**Work item:** Go through the records below and tally the lines that include "different". Answer with the number only.

**Dataset extract:**
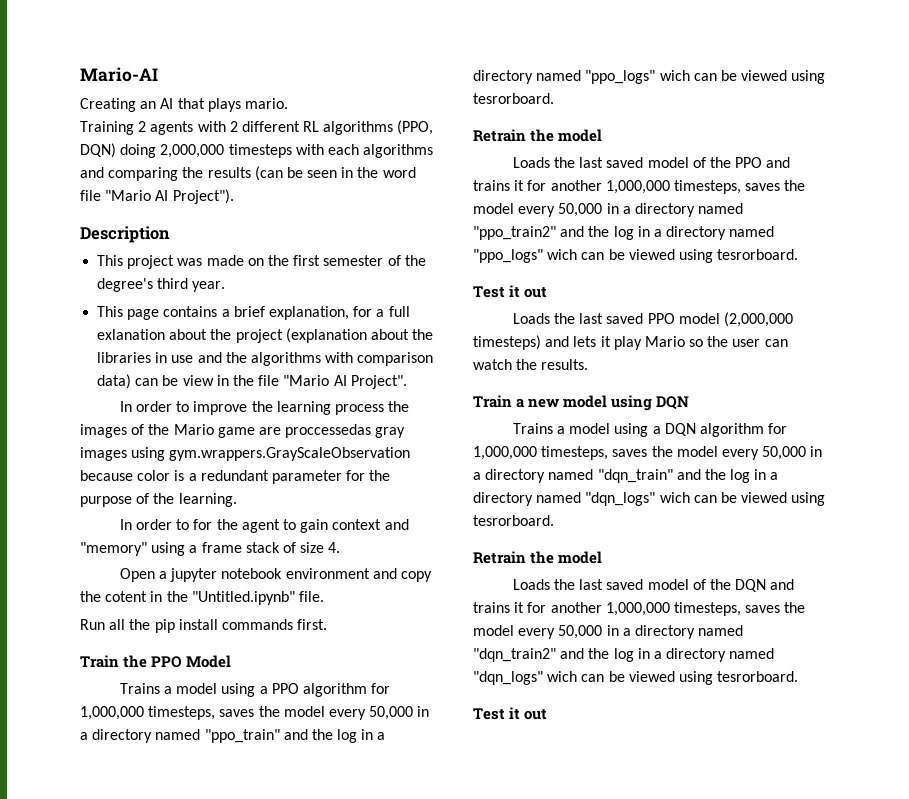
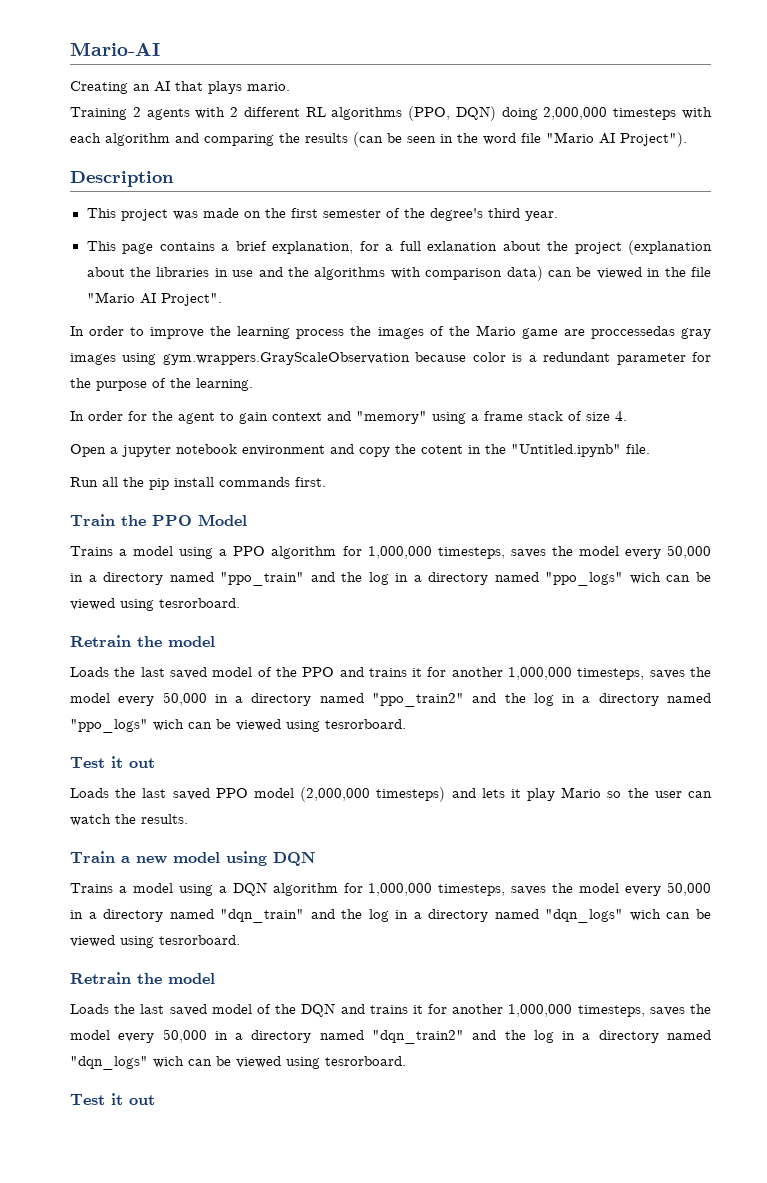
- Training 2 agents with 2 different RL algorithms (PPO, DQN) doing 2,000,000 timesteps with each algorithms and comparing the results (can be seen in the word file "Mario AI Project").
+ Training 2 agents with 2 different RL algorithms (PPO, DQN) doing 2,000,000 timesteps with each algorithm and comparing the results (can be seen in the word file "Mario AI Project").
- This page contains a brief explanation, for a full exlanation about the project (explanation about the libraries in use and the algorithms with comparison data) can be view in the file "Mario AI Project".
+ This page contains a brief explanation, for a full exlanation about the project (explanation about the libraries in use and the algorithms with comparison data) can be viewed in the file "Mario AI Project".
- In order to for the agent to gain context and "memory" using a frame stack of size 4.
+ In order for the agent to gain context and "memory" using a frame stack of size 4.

**Written solution:** 2